Records for the task START

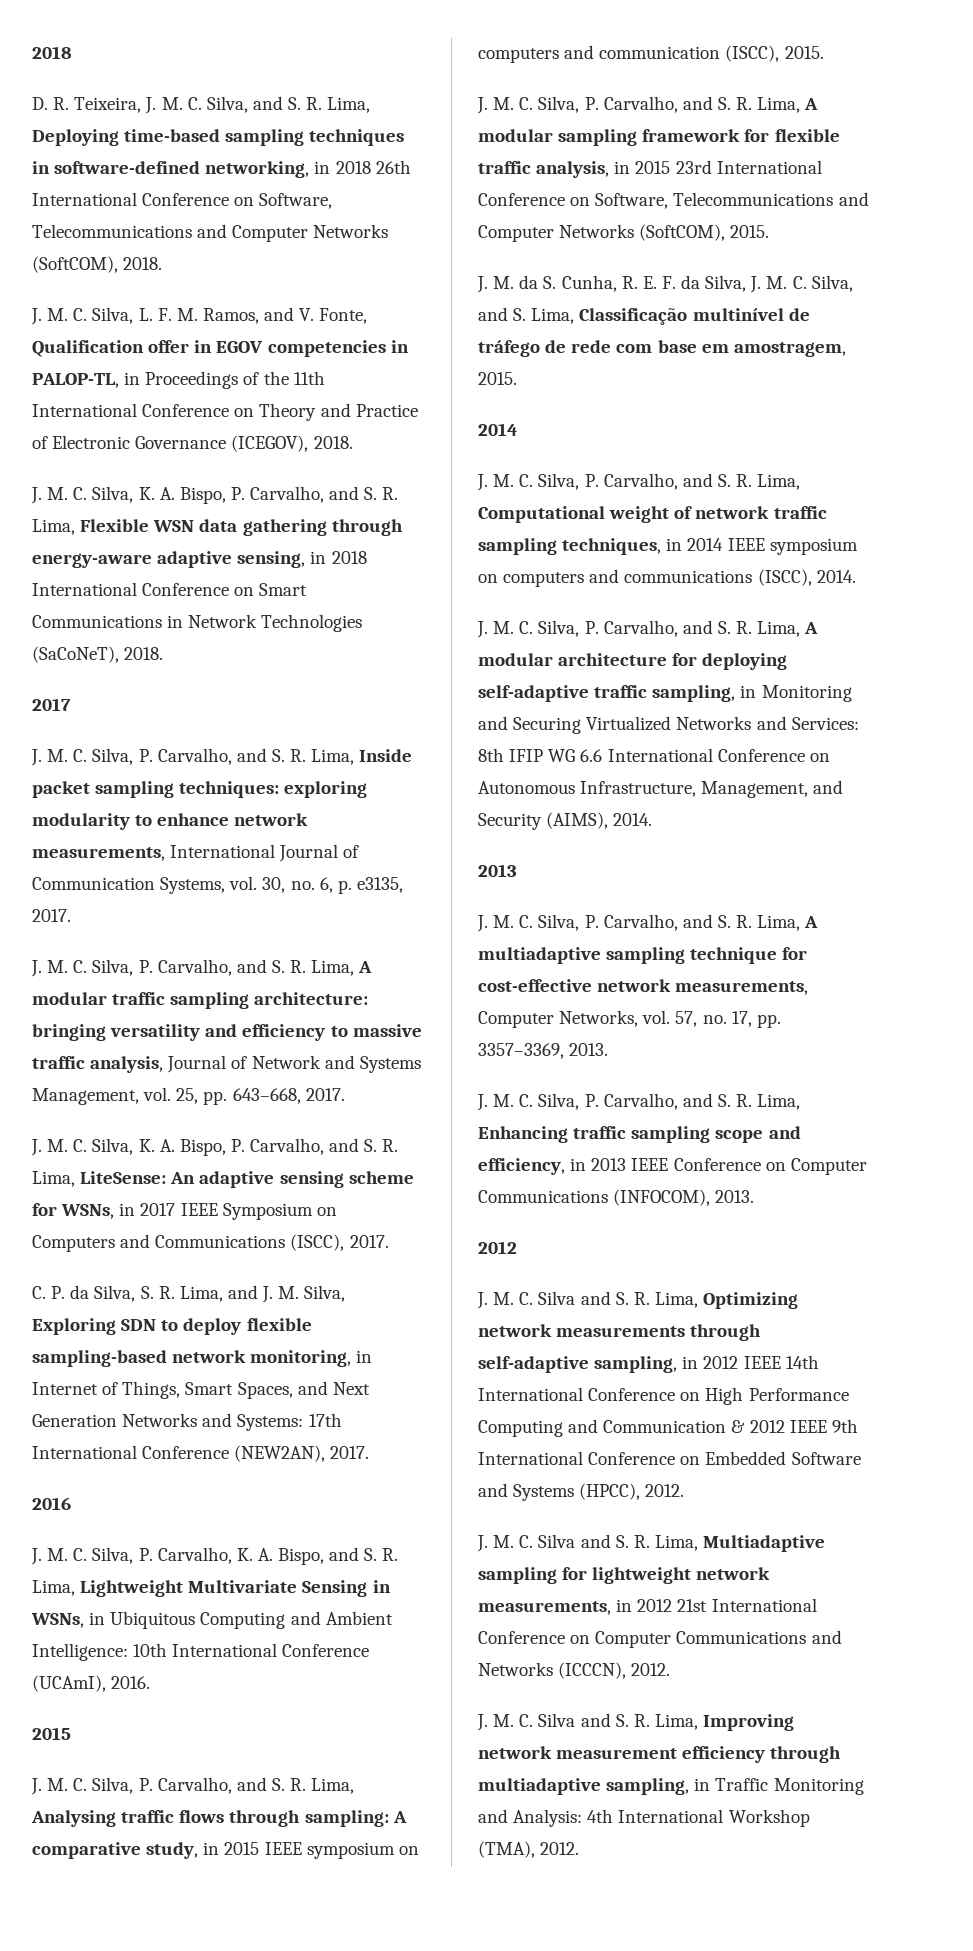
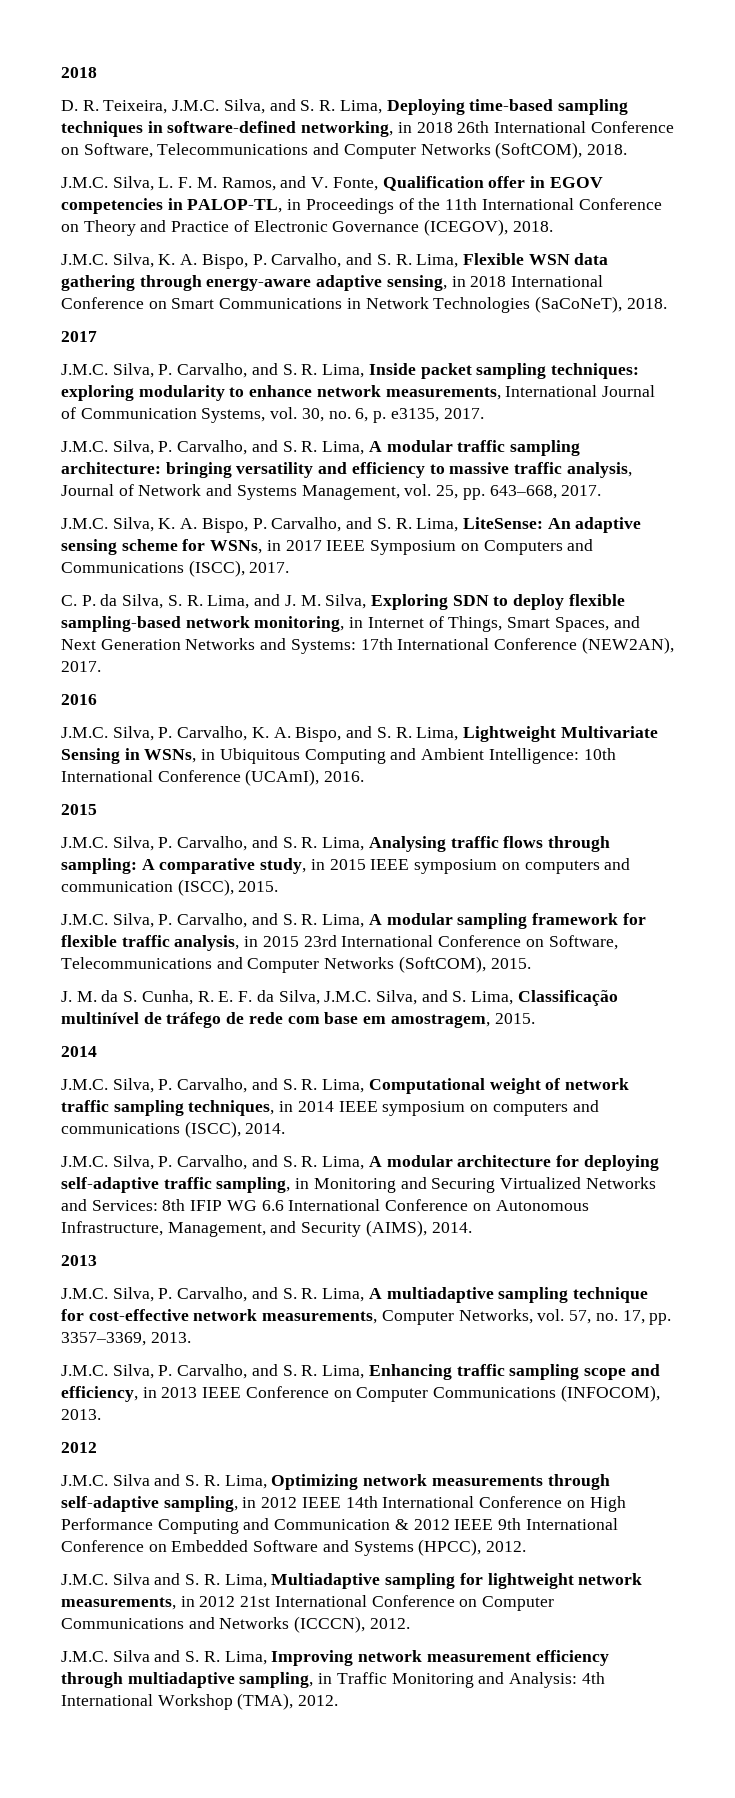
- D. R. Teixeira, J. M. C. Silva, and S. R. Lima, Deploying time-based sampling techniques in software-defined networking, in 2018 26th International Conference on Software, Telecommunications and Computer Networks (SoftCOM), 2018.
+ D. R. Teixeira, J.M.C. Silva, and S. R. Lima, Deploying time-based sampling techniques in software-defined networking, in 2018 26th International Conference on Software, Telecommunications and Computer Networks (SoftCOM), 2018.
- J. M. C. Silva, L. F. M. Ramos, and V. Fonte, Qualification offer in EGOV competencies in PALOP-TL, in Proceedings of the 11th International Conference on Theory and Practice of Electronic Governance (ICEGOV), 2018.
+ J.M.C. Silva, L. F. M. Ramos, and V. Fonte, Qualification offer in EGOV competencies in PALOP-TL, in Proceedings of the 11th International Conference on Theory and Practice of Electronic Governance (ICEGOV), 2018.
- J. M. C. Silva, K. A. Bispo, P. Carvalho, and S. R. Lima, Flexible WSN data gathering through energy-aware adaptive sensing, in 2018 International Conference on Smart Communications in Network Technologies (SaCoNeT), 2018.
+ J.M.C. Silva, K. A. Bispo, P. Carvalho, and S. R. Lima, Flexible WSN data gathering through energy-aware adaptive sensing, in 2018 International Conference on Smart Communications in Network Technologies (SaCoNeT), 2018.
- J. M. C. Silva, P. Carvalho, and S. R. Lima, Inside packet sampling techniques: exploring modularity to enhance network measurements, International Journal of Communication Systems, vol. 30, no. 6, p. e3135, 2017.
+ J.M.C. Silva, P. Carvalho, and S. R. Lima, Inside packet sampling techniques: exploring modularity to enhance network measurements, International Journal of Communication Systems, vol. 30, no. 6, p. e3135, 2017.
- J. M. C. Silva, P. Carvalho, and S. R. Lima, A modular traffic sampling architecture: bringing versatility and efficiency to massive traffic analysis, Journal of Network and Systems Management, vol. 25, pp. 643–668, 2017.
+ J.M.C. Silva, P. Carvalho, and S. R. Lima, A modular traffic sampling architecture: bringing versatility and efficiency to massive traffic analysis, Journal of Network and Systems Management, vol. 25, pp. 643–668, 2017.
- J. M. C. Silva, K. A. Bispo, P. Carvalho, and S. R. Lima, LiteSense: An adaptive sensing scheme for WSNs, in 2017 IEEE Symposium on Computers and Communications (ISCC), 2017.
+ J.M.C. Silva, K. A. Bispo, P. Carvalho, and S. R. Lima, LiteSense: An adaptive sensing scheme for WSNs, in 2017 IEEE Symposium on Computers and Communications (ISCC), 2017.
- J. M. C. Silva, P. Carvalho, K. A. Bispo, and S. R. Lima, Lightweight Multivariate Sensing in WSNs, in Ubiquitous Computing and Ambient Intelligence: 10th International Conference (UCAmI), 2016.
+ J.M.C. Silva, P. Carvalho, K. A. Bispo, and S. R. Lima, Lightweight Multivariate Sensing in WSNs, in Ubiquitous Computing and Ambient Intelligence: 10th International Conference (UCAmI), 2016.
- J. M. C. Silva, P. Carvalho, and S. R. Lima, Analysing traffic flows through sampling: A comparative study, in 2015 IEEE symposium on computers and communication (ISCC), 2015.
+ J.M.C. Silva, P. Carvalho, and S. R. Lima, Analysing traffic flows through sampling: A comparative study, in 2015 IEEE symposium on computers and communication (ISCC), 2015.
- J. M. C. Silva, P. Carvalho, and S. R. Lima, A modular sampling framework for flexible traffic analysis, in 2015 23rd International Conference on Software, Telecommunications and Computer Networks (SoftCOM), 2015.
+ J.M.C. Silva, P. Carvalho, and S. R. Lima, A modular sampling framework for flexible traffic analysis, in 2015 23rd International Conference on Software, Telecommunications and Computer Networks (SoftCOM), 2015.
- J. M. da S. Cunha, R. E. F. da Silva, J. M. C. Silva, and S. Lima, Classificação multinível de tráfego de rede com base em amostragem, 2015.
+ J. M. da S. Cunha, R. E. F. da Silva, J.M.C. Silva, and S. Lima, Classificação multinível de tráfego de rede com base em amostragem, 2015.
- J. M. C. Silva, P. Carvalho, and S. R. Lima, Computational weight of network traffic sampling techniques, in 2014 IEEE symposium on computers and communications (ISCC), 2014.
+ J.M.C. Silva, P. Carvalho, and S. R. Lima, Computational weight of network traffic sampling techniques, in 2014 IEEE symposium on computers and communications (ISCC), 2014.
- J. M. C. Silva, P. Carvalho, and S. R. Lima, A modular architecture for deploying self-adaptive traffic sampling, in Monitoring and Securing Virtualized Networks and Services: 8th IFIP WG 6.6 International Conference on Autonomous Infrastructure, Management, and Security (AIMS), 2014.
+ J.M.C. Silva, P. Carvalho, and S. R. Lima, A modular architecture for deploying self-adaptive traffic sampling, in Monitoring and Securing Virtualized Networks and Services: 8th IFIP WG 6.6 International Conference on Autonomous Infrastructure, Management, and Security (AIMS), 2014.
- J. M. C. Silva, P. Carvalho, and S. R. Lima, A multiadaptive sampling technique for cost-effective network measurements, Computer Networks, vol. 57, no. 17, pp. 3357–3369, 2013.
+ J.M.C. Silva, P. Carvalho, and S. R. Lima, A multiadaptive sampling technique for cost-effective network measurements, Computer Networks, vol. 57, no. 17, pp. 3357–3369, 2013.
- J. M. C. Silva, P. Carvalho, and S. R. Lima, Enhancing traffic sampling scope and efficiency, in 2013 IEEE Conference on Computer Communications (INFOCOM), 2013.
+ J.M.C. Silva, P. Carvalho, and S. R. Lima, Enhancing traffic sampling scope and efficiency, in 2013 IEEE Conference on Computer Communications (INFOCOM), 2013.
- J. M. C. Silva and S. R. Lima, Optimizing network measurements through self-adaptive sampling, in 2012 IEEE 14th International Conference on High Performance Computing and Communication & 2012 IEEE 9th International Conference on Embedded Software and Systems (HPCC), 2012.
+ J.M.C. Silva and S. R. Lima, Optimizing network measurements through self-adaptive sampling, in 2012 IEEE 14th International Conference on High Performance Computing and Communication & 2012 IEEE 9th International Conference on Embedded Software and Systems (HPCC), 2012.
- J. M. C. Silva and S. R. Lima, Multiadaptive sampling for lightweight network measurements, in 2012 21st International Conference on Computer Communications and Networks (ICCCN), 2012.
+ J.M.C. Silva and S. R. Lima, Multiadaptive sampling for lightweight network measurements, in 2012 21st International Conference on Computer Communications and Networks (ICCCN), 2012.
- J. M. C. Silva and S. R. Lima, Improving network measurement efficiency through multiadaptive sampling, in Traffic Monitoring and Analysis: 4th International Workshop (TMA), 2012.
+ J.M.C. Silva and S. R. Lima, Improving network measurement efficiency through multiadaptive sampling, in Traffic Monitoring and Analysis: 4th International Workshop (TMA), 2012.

Records for the task END

The answer should consist of all lines from the records above that hold the word "Classificação".

Answer space -
- J. M. da S. Cunha, R. E. F. da Silva, J. M. C. Silva, and S. Lima, Classificação multinível de tráfego de rede com base em amostragem, 2015.
+ J. M. da S. Cunha, R. E. F. da Silva, J.M.C. Silva, and S. Lima, Classificação multinível de tráfego de rede com base em amostragem, 2015.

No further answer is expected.